Your task
Over all lines in the data below, count those holding "content" and give only the result.
Task data Start Marker
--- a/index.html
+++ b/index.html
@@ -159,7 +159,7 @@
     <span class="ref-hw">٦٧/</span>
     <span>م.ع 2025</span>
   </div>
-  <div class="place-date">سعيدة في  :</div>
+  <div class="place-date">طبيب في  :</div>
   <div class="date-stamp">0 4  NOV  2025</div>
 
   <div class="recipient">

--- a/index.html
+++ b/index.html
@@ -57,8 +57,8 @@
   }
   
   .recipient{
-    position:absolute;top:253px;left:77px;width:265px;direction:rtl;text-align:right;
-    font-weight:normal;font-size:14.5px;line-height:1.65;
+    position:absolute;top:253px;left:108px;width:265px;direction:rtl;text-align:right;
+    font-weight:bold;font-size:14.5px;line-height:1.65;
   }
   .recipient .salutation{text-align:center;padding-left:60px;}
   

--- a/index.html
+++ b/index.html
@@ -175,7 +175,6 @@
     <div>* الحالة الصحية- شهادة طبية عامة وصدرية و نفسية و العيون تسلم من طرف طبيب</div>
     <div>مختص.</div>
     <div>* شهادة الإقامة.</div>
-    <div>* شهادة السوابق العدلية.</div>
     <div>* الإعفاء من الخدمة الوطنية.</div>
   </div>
Task data End Marker
Task data Start Marker
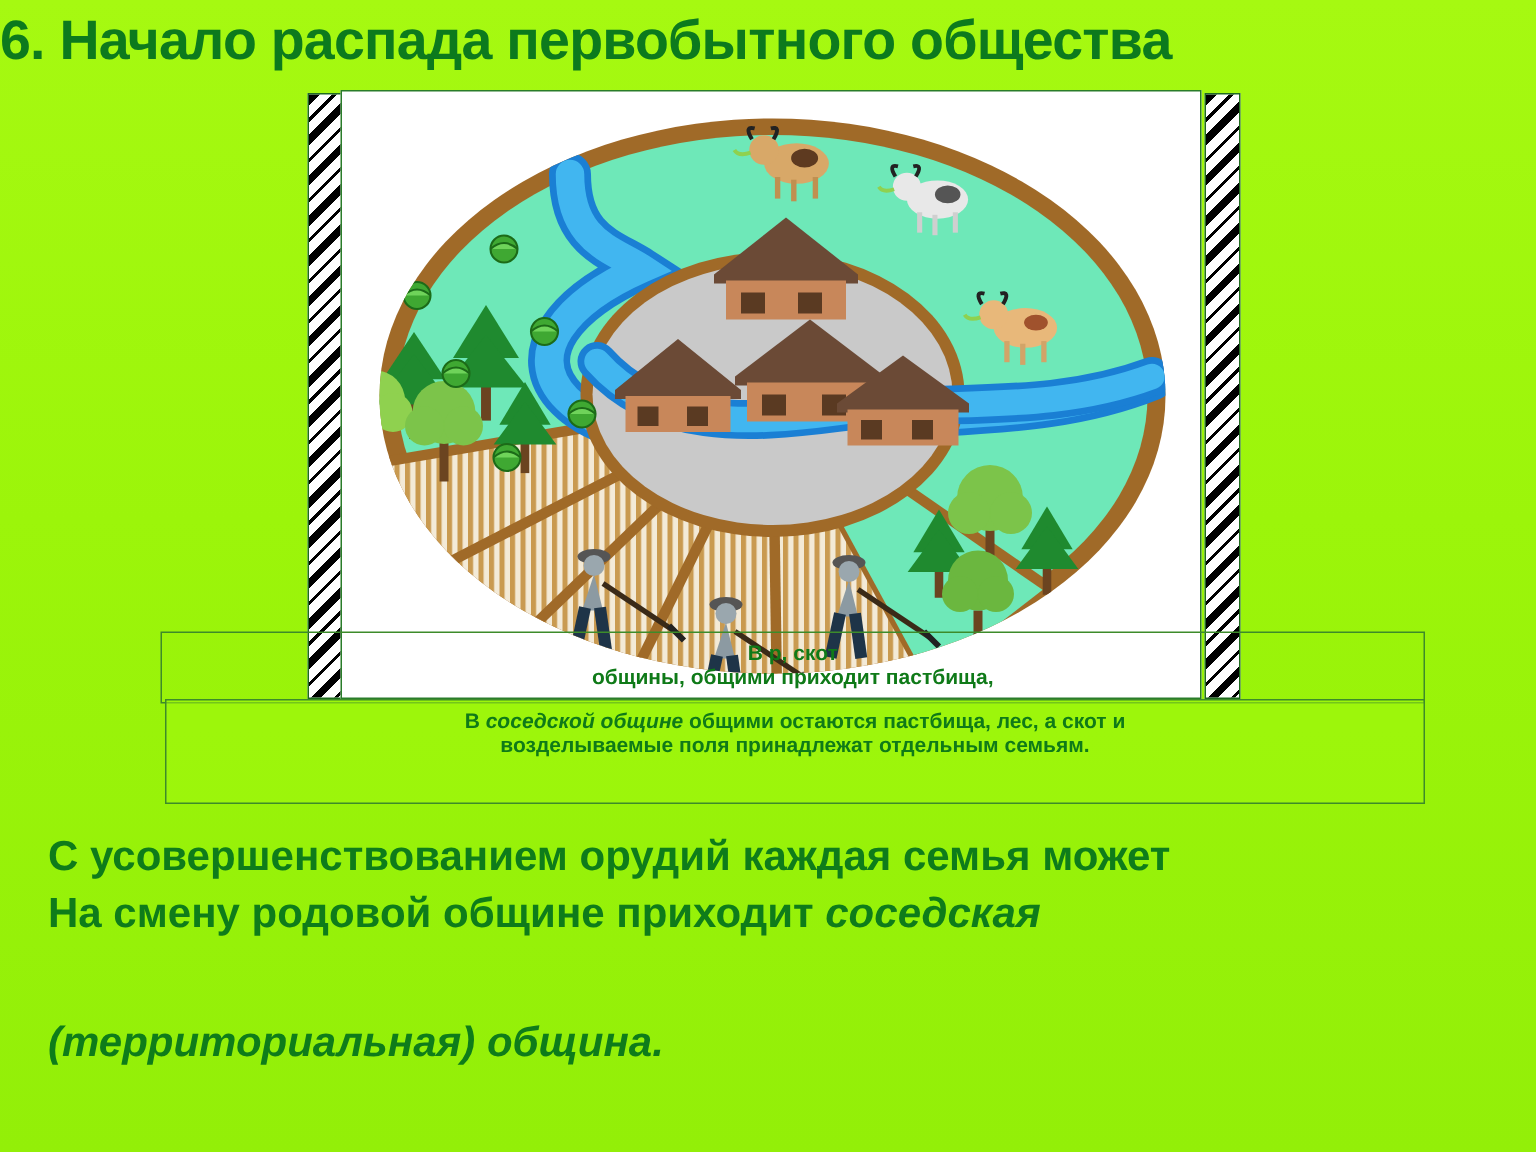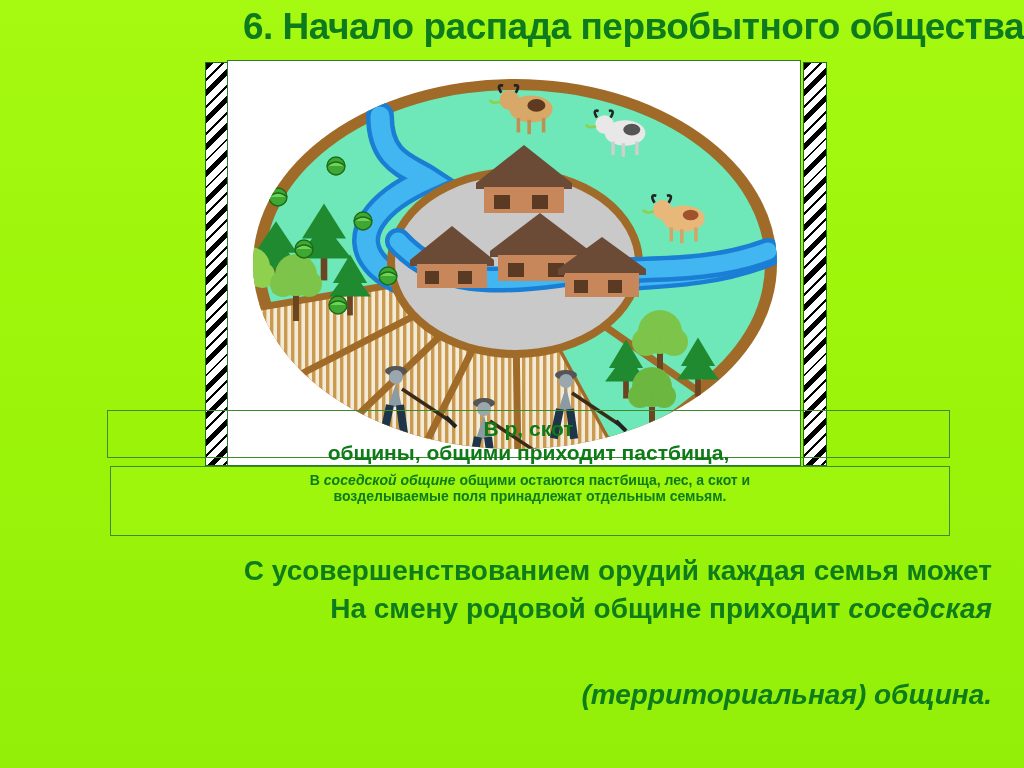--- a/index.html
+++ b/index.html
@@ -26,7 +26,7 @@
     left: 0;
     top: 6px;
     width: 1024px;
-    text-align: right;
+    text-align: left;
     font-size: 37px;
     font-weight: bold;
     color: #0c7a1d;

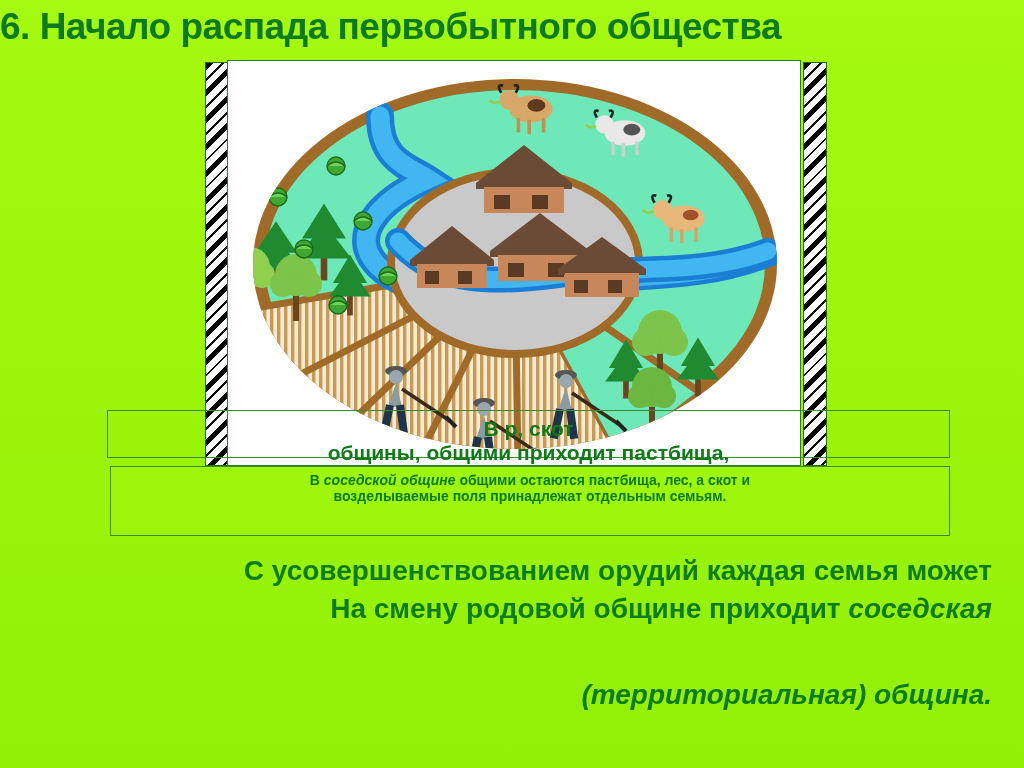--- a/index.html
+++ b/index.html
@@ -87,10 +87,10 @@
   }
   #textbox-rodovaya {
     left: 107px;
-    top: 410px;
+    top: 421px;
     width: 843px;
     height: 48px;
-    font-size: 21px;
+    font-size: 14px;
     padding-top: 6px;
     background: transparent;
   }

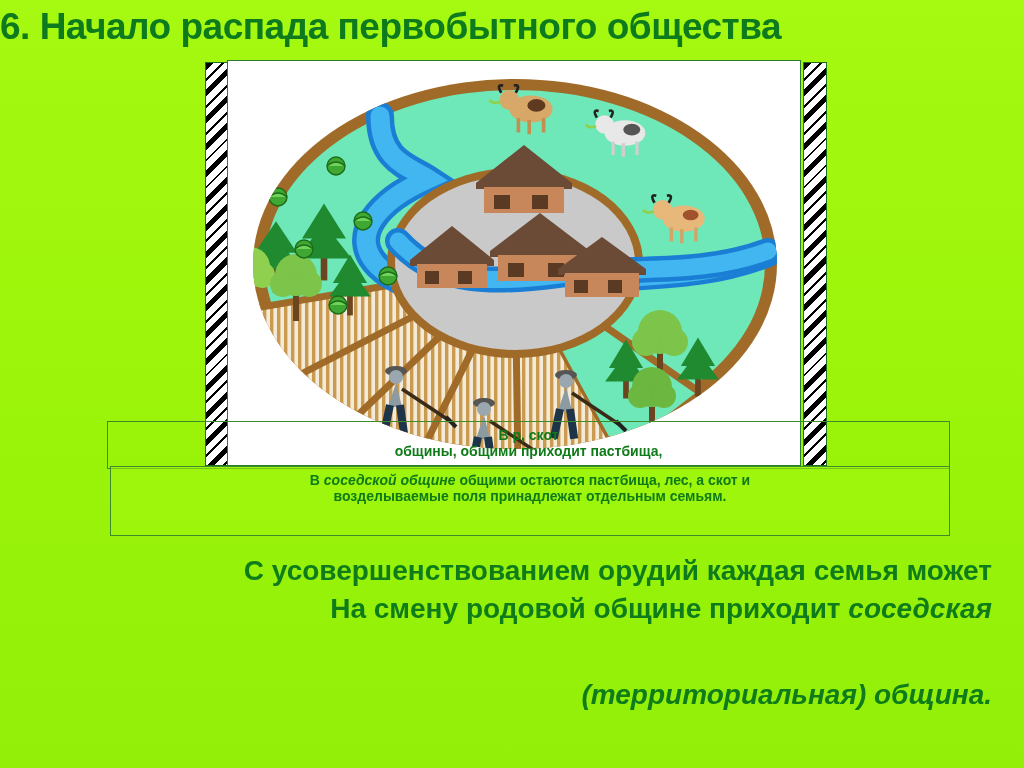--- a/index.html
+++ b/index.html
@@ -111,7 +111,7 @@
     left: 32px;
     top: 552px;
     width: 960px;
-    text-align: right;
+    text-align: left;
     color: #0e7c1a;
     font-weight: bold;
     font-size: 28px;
Task data End Marker
Task data Start Marker
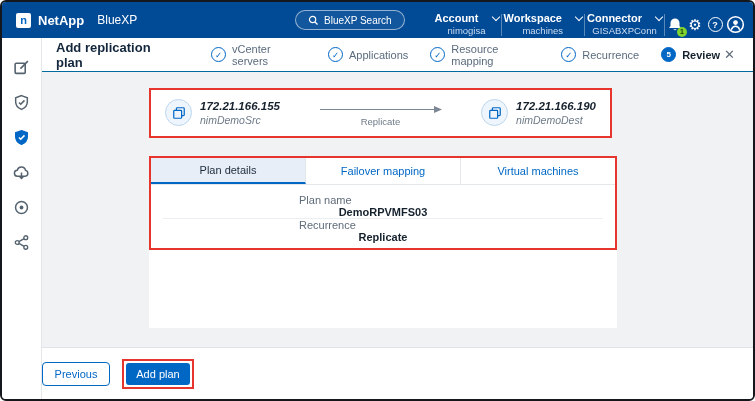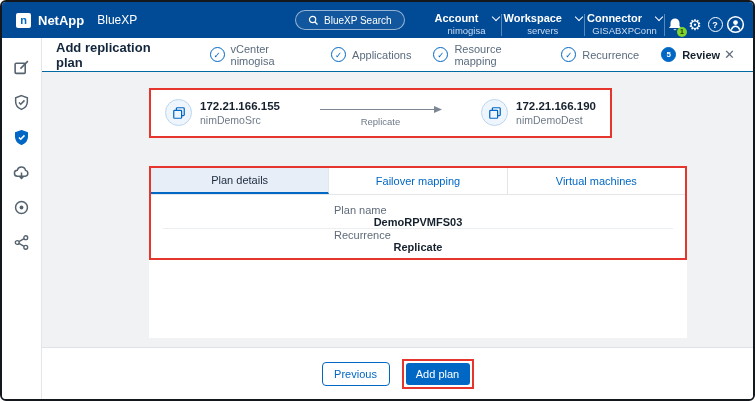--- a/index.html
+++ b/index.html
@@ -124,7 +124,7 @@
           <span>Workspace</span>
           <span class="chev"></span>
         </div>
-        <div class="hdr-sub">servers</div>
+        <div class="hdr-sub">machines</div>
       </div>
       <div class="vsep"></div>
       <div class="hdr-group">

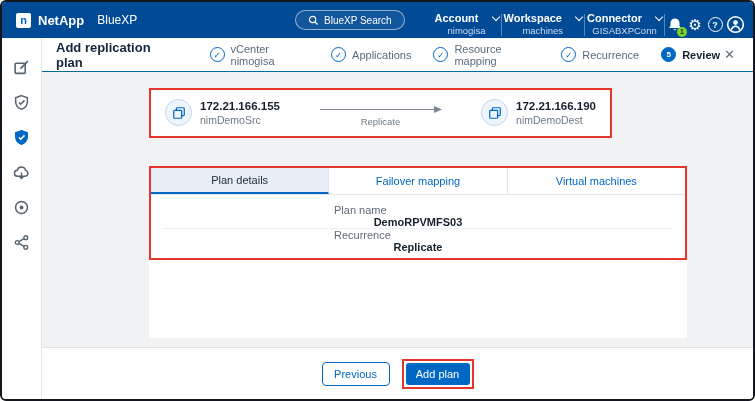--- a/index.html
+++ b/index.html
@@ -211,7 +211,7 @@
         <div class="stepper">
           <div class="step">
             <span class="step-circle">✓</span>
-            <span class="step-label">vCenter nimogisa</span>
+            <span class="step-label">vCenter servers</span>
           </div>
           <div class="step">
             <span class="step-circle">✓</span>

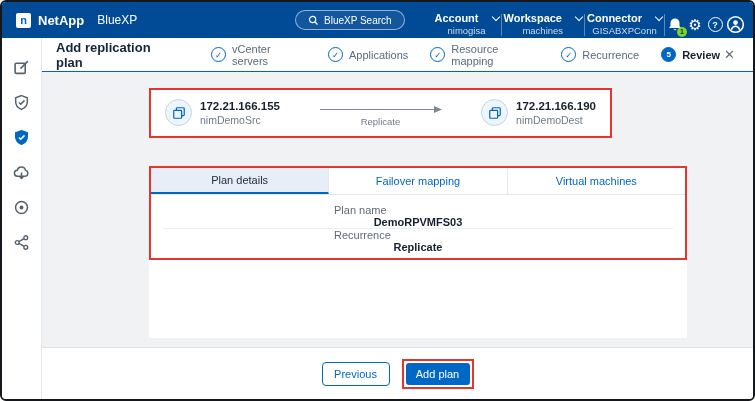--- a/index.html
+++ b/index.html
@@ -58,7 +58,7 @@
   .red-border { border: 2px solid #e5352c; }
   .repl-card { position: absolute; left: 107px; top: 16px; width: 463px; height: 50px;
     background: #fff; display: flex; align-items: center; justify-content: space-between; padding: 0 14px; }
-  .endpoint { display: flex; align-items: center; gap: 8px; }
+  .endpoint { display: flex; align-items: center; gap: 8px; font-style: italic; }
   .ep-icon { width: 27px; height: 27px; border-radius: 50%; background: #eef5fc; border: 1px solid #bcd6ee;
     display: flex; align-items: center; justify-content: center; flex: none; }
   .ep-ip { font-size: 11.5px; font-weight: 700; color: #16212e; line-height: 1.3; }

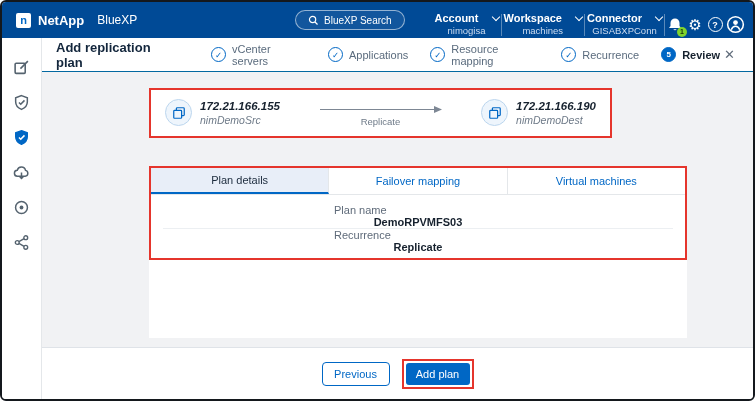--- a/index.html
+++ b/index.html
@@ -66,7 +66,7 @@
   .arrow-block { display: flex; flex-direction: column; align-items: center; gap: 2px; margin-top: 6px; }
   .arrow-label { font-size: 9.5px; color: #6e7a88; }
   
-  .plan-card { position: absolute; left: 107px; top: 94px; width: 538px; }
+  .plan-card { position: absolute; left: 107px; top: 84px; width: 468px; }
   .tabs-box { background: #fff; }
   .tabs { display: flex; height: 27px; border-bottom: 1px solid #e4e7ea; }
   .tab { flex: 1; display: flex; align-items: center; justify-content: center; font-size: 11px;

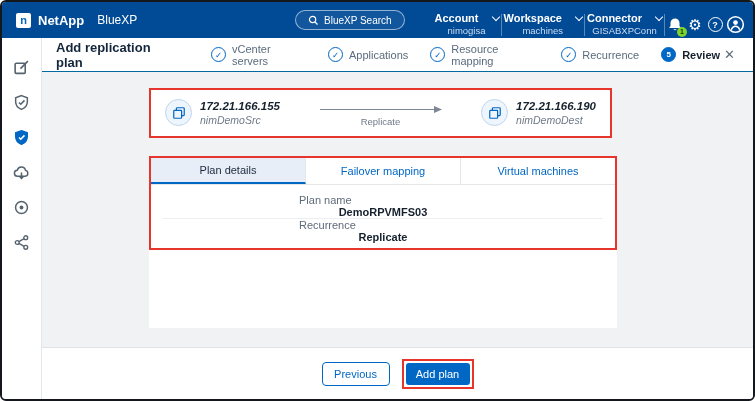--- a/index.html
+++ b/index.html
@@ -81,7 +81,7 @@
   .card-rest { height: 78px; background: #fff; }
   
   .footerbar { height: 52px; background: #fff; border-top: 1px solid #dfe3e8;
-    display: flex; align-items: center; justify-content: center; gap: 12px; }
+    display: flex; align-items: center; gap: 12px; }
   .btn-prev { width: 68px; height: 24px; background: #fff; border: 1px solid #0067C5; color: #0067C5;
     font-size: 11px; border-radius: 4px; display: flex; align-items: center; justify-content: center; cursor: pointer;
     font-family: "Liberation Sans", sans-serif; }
Task data End Marker
Result for this task
5